TripAdvisor giveth and TripAdvisor taketh. It gives great advice to hotels, and it takes their advertising dollars. Good cop, bad cop (although not-so bad if it is driving hotel bookings) has long been known to be a very effective strategy.
TripAdvisor is advising its hotel customers that they should definitely fine-tune their mobile offerings, but should probably steer clear of mobile apps.
“They can be expensive to create, so only develop an app if you have enough
frequent travelers who’ll use it often enough,” TripAdvisor says, referring to downloadable mobile apps, in a new TripAdvisor for Business guide to mobile marketing.
“With an app, you ask a lot from travelers. First, they have to download the app. Then find it and log in. And then actually take the time to use it. So your app has to be helpful, easy to use and work well enough to justify all that effort.”
To be sure, TripAdvisor is not dispensing this mobile advice for large chains, such as InterContinental Hotels, that have the resources to build and market mobile apps. In fact, TripAdvisor gives high praise in its mobile marketing guide to InterContinental’s Priority Clubs Rewards app.
“Take a look at the Priority Club Rewards iPhone app. It’s highly rated with plenty of positive reviews. Why? Because the app makes it easy to book reservations, keep track of upcoming trips and check on loyalty points. In other words, the things busy, frequent travelers care about most.”
Instead, TripAdvisor is advising its Business Listings customers, likely smaller chains and properties, to stick with either websites with “responsive design” or mobile sites to spearhead their mobile efforts.
With responsive design, the display of a traditional desktop site is reformatted depending on whether the user is accessing the site via desktop, smartphone or tablet.
TripAdvisor points to the Nashville Music City website (displayed at right via an iPad) as one that effectively uses CSS3 (Cascading Style Sheets Level 3) technology to adapt to varying devices.
Among the advantages to this responsive design, TripAdvisor says, is that hotels only have to maintain one version of their website, and having a solitary website is better for SEO than having duplicative content (Google doesn’t like that) in two sites.

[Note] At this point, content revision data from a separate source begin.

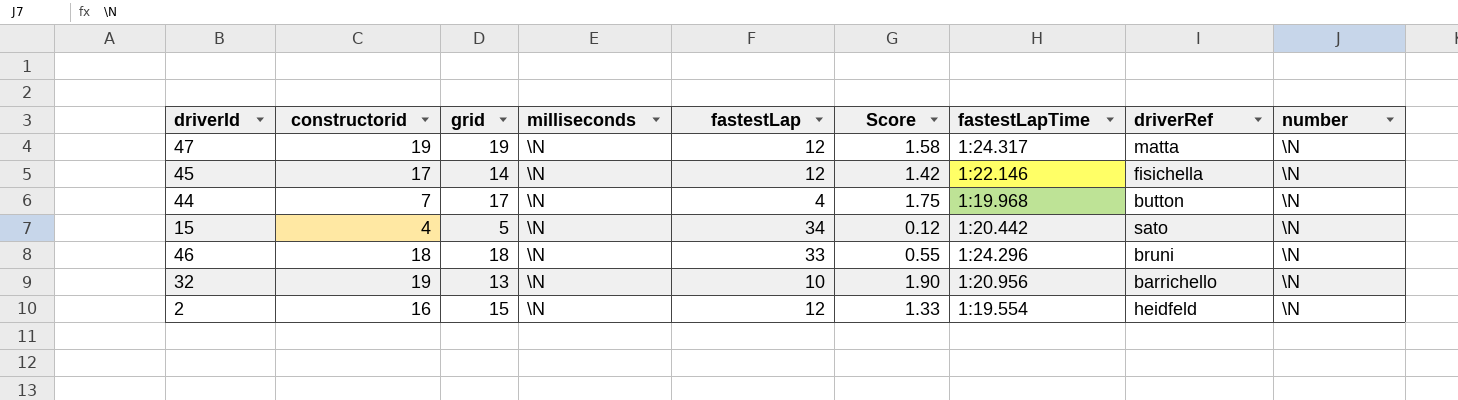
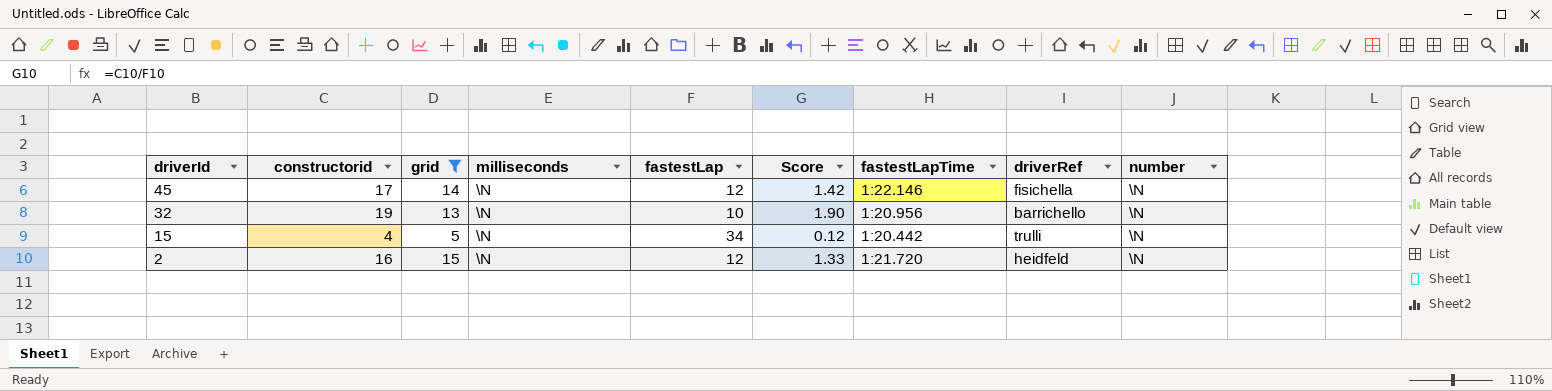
filter: none -> grid <= 15
row order: none -> driverId descending
15 | driverRef: sato -> trulli
2 | fastestLapTime: 1:19.554 -> 1:21.720

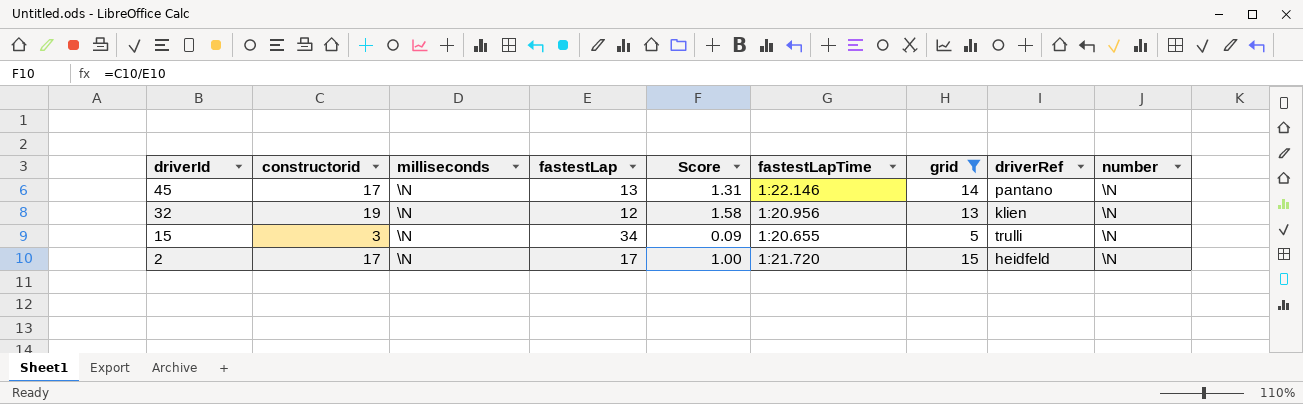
column grid | position: 3 -> 7
45 | fastestLap: 12 -> 13
45 | Score: 1.42 -> 1.31
45 | driverRef: fisichella -> pantano
32 | fastestLap: 10 -> 12
32 | Score: 1.90 -> 1.58
32 | driverRef: barrichello -> klien
15 | constructorid: 4 -> 3
15 | Score: 0.12 -> 0.09
15 | fastestLapTime: 1:20.442 -> 1:20.655
2 | constructorid: 16 -> 17
2 | fastestLap: 12 -> 17
2 | Score: 1.33 -> 1.00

On the other hand, mobile websites for smartphones, such as Marriott’s with its “quick links” to reserve a hotel or cancel reservations, are an attractive alternative for hotels because they are easily customizable, relatively cheap to build, and they facilitate quick page downloads, TripAdvisor says.
Mobile sites can be cheaper to build than websites using responsive design, TripAdvisor says, and they can be faster to load because hotels can reduce the size of images. On the other hand, hotels would have to take up the task of maintaining two sites, one for desktops and one for smartphones.
TripAdvisor has been ingratiating itself with hotels on a variety of fronts, including new review collections services and widgets to display a positive review on hotel websites, and this latest mobile marketing guide is part of that effort to enhance TripAdvisor’s relationships with its hotel customers.
Think of TripAdvisor as a resource, and not just as a line item expense in marketing or advertising budgets.
There is self-interest in all of this, of course. When hotels can drive more business by advertising on TripAdvisor, and they see guests book more frequently because of improved mobile services, then this helps TripAdvisor’s advertising and subscriptions business.
Few companies, including TripAdvisor, can be expected to do things purely for altruistic purposes.